Having gone public over one year ago, Eesti Telefon has certain obligations to its shareholders to not disclose detailed financial information to only one investor, the phone company claims.
So far, the government is not convinced. According to the ministry, Eesti Telefon has violated its concession agreement that says the national telephone concern must submit annually to the state a ten year business development plan.
By violating the agreement, the phone company faces fines equal to a sum equivalent to five percent of its turnover, or 120 million kroons. This ministry has said the claim would be about 75 million kroons ($4.6 million).
"The government is one side of a concession agreement, not only a shareholder.
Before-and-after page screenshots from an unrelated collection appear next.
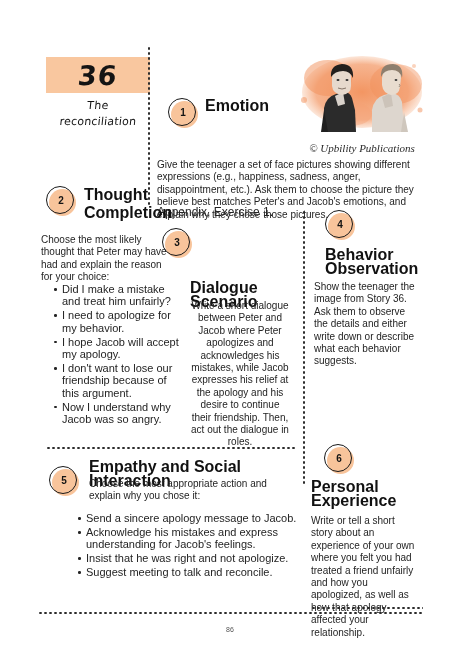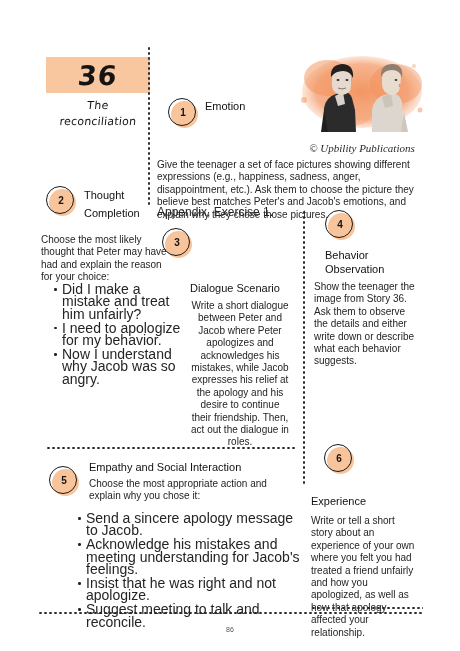--- a/index.html
+++ b/index.html
@@ -58,7 +58,7 @@
 
   
   .sec-title{
-    position:absolute;font-weight:400;font-size:11px;line-height:14px;color:#111;
+    position:absolute;font-weight:700;font-size:16px;line-height:14px;color:#111;
   }
   .body-txt{
     position:absolute;font-size:10px;line-height:12.4px;color:#242424;

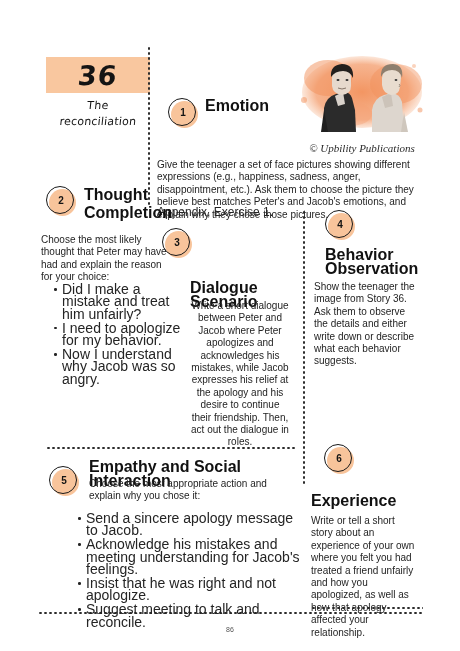--- a/index.html
+++ b/index.html
@@ -67,7 +67,7 @@
 
   ul.bullets{position:absolute;margin:0;padding:0 0 0 11px;list-style:none;}
   ul.bullets li{
-    font-size:14px;line-height:12.4px;color:#242424;margin:0 0 1.5px 0;position:relative;
+    font-size:11px;line-height:12.4px;color:#242424;margin:0 0 1.5px 0;position:relative;
     padding-left:7px;
   }
   ul.bullets li:before{

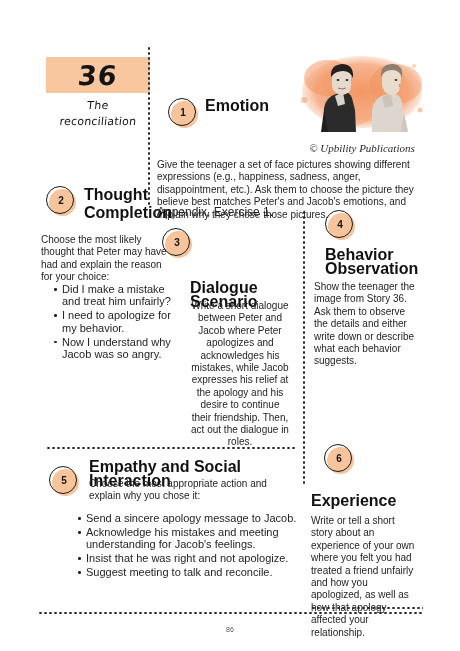--- a/index.html
+++ b/index.html
@@ -172,6 +172,7 @@
   <ul class="bullets" style="left:44px;top:283px;width:126px;">
       <li>Did I make a mistake and treat him unfairly?</li>
       <li>I need to apologize for my behavior.</li>
+      <li>I hope Jacob will accept my apology.</li>
       <li>Now I understand why Jacob was so angry.</li>
     </ul>
 

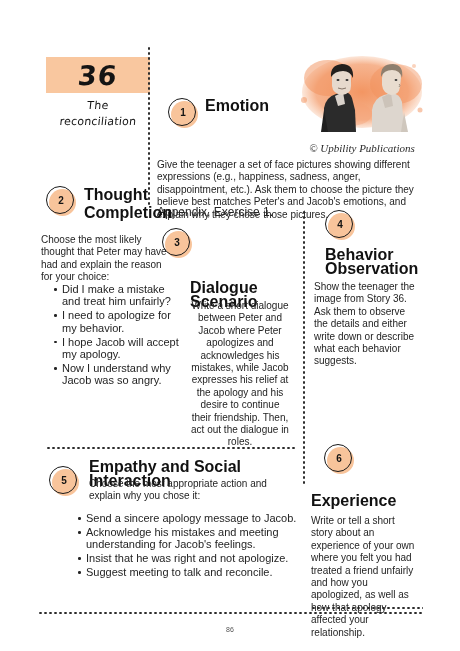--- a/index.html
+++ b/index.html
@@ -173,6 +173,7 @@
       <li>Did I make a mistake and treat him unfairly?</li>
       <li>I need to apologize for my behavior.</li>
       <li>I hope Jacob will accept my apology.</li>
+      <li>I don't want to lose our friendship because of this argument.</li>
       <li>Now I understand why Jacob was so angry.</li>
     </ul>
 

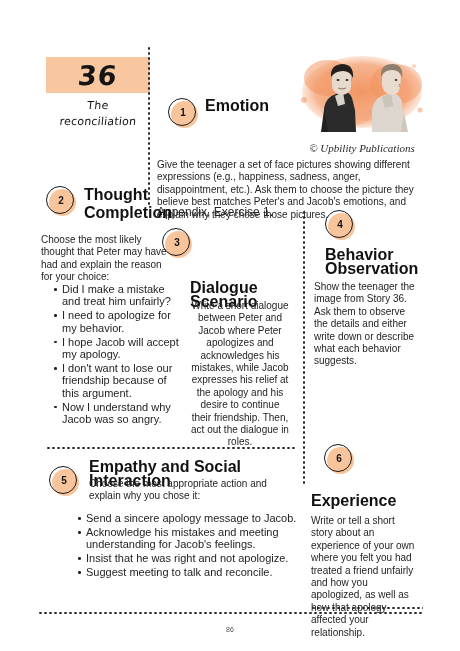--- a/index.html
+++ b/index.html
@@ -217,6 +217,7 @@
       <span class="num">6</span>
     </div>
   </div>
+  <div class="sec-title" style="left:311px;top:480px;width:100px;">Personal</div>
   <div class="sec-title" style="left:311px;top:494px;width:100px;">Experience</div>
   <div class="body-txt" style="left:311px;top:515px;width:104px;">Write or tell a short story about an experience of your own where you felt you had treated a friend unfairly and how you apologized, as well as how that apology affected your relationship.</div>
 

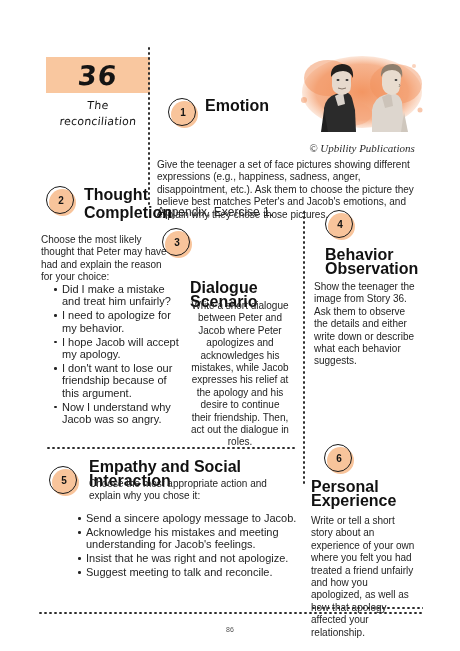--- a/index.html
+++ b/index.html
@@ -206,7 +206,7 @@
   <div class="body-txt" style="left:89px;top:478px;width:200px;">Choose the most appropriate action and explain why you chose it:</div>
   <ul class="bullets" style="left:68px;top:512px;width:225px;">
       <li>Send a sincere apology message to Jacob.</li>
-      <li>Acknowledge his mistakes and meeting understanding for Jacob's feelings.</li>
+      <li>Acknowledge his mistakes and express understanding for Jacob's feelings.</li>
       <li>Insist that he was right and not apologize.</li>
       <li>Suggest meeting to talk and reconcile.</li>
     </ul>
The ministry thinks that [Eesti Telefon] is breaking the agreement so there must be a penalty," said Aap Tanav, Transport and Communications Ministry spokesman.
The government holds a 27 percent stake in Eesti Telefon.
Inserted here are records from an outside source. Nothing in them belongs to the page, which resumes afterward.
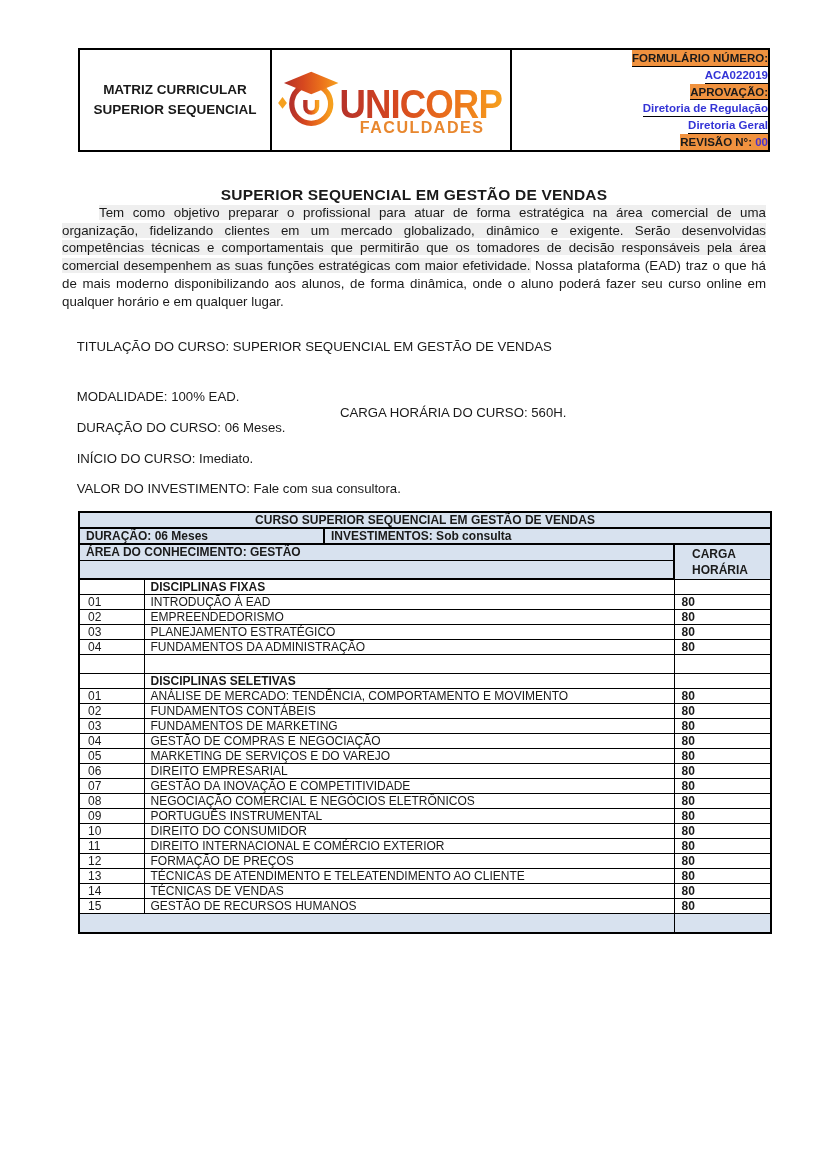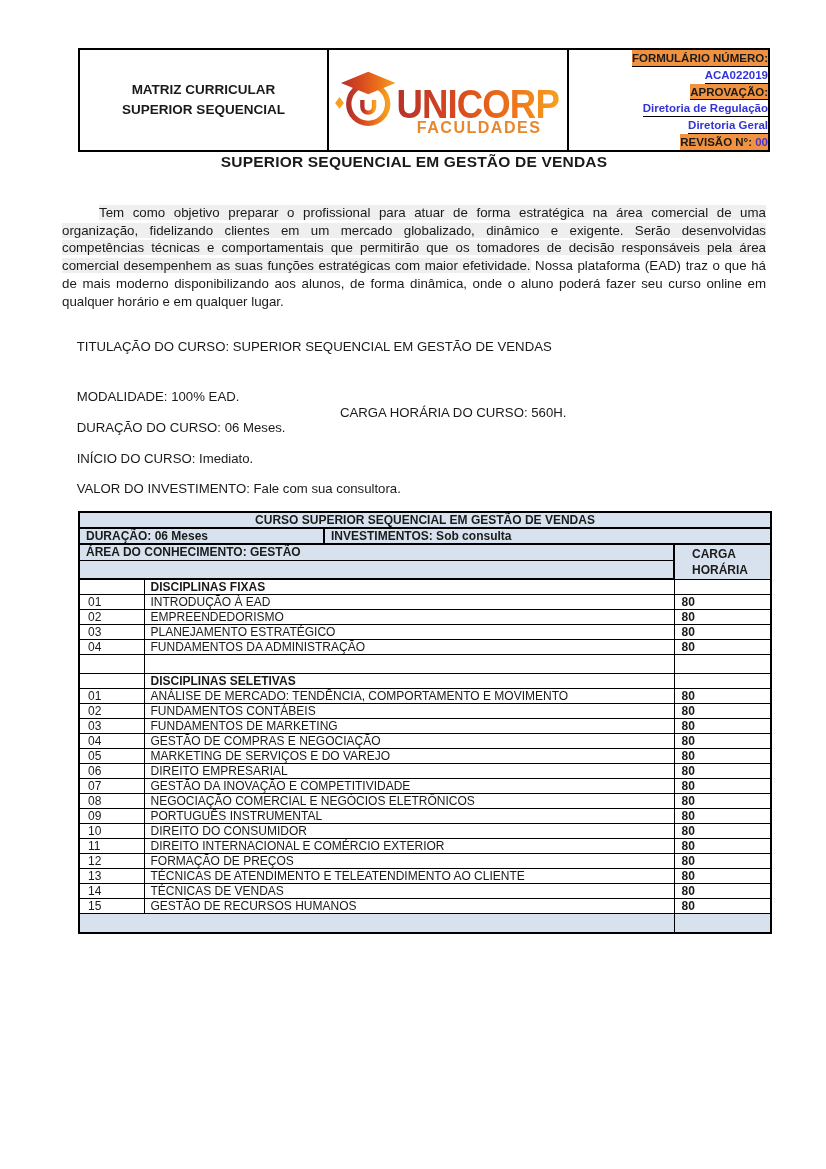--- a/index.html
+++ b/index.html
@@ -17,7 +17,7 @@
     display:flex; border:2px solid #000; background:#fff;
   }
   .hdr-left {
-    width:249px; border-right:2px solid #000;
+    width:192px; border-right:2px solid #000;
     display:flex; flex-direction:column; align-items:center; justify-content:center;
     font-weight:bold; font-size:13.5px; line-height:1.45; text-align:center;
   }

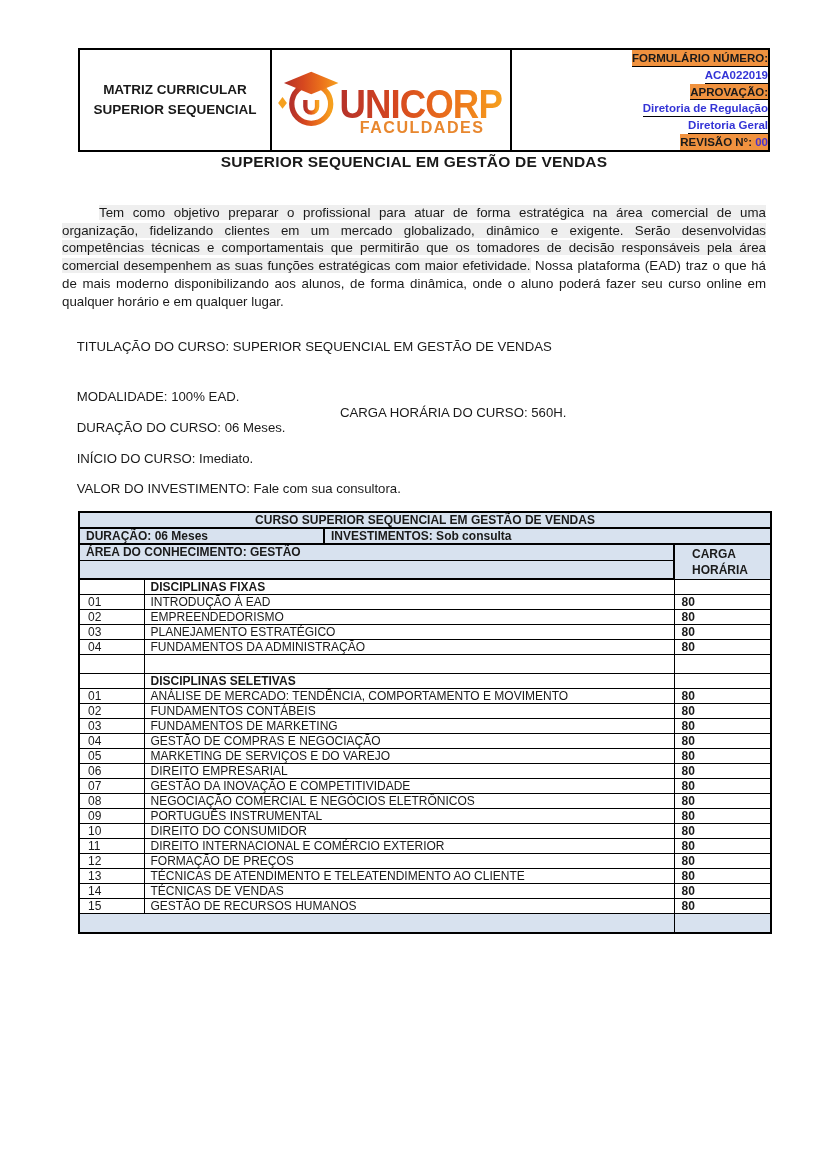--- a/index.html
+++ b/index.html
@@ -46,7 +46,7 @@
 
   
   .doc-title {
-    position:absolute; left:62px; top:153px; width:704px;
+    position:absolute; left:62px; top:186px; width:704px;
     text-align:center; font-weight:bold; font-size:15.5px; letter-spacing:.2px;
   }
   .intro {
In fact, the assumption of equal treatment towards shareholders does hold water with stock exchange rules. It is not typical company practice to disclose business strategies for future development, according to a Tallinn bourse representative.
"The telephone company has a valid argument in terms of if they are going to give substantial financial information to one shareholder then they have to make it available to all other shareholders," Eva Palu, Tallinn Stock Exchange spokeswoman, said.
Palu said the local exchange has been involved in the negotiations between the telecommunications company and the government but only as advisers.
Eesti Telefon argues that it has submitted a business plan under its obligations in the concession agreement and in no way deserves a fine. The company filed a plan with the government in December and then again in March.
The government complains that the business plan submitted by the phone company is incomplete because it fails to expose future development strategies.
"Last year they gave more information," Tanav said. "It was bigger and more detailed, we would like the same this year."
Under the concession agreement, however, there is no clause that specifies what information must be included in the plan, so it is up to the parties to debate. Eesti Telefon is taking advantage of that loophole and using it as a security blanket against revealing its plans for the nine years after deregulation, scheduled for January 2001.
"We have given the ministry all the information which is needed on the basis of the concession agreement," Kalev said. "We haven't given information about future profits because we can't because of competition."
The business plan includes information about how the company will invest in rural areas and "enough for the government to make up its mind about tariffs," Kalev added.
The government voted on March 14 to stand by the decision of the Transport and Communications Ministry to demand a more thorough development plan before discussing plans to raise call tariffs, a move the phone company can do only with governmental approval.
Toivo Jurgenson, minister of transport and communications, said he would write a letter to Eesti Telefon reminding the concern of its obligations and the hovering fine. So far the company has not received a letter, according to Kalev, but the two parties are scheduled to meet soon to see if they can work out a compromise.
"We are prepared to do our business and act according to the law," Kalev said. "We don't see any opportunity for the government to take any penalty from us."